Practice/Google/Design an ANN index system

Design an ANN index system

System DesignOptional

Problem Statement

You are asked to design an approximate nearest neighbor (ANN) search system that operates over a corpus of 10 billion high-dimensional vectors. The system powers features like semantic search, recommendation, and retrieval-augmented generation where queries must return the top-K most similar vectors within strict latency bounds.

At this scale, exact nearest neighbor search is computationally infeasible. You must select an appropriate ANN algorithm, decide how to shard and replicate the index across a cluster, and define a strategy for keeping the index fresh as new vectors are continuously ingested.
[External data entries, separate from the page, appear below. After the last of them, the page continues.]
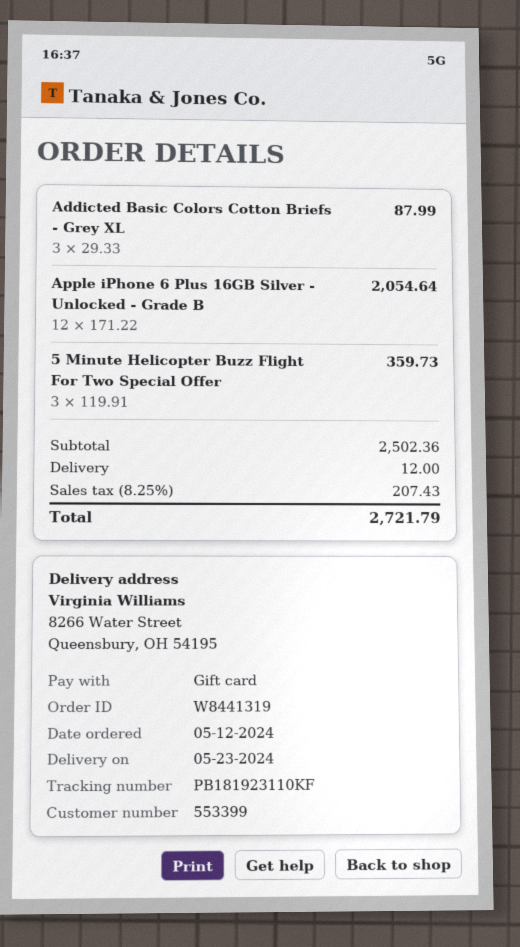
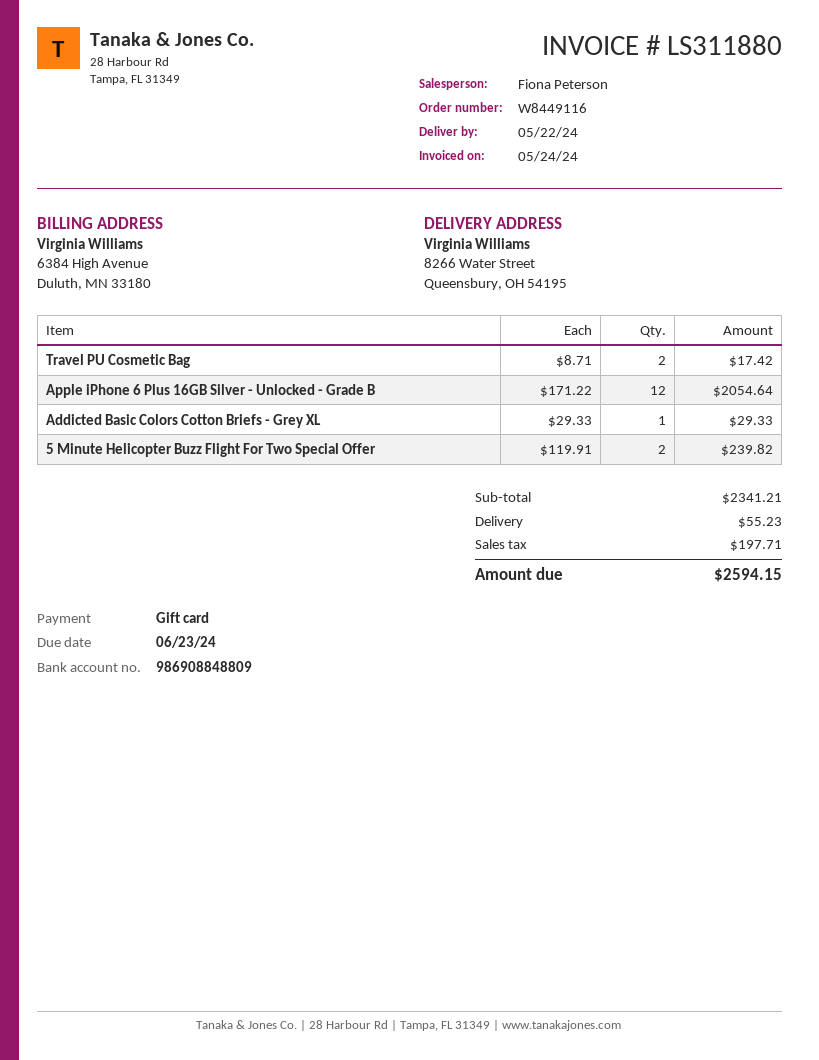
order number: W8441319 -> W8449116
delivery date: 2024-05-23 -> 2024-05-22
Addicted Basic Colors Cotton Briefs - Grey XL: 3 x 29.33 = 87.99 -> 1 x 29.33 = 29.33
5 Minute Helicopter Buzz Flight For Two Special Offer: 3 x 119.91 = 359.73 -> 2 x 119.91 = 239.82
Travel PU Cosmetic Bag: none -> 2 x 8.71 = 17.42
subtotal: 2502.36 -> 2341.21
shipping: 12.00 -> 55.23
tax: 207.43 -> 197.71
total: 2721.79 -> 2594.15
The design must balance recall quality, query latency, memory consumption, and indexing throughput.

Consider how the system handles the tension between index build time (which can take hours for billions of vectors) and the need to surface newly added or updated vectors within minutes. A base-plus-delta index architecture, where a periodically rebuilt base index is supplemented by a smaller real-time delta index, is a common pattern worth exploring.

Key Requirements

Functional

Top-K similarity search -- Given a query vector, return the K most similar vectors (by cosine or inner product) with configurable K and a minimum recall target of 95%.
Continuous ingestion -- Accept new vectors in real time and make them searchable within minutes, not hours.
Index management -- Support full index rebuilds, incremental updates, and rollback to a previous index version without downtime.
Filtered search -- Allow queries to include metadata filters (e.g., category, timestamp range) that are applied alongside the vector similarity search.

Non-Functional

Scalability -- Index and serve 10 billion vectors, each 768 dimensions, with horizontal scaling as the corpus grows.
Latency -- P99 query latency under 50 milliseconds for top-100 retrieval across the full 10B corpus.
Availability -- 99.99% uptime with zero-downtime index deployments and graceful degradation under partial failures.
Cost efficiency -- Minimize memory footprint through quantization and compression while maintaining recall above 95%.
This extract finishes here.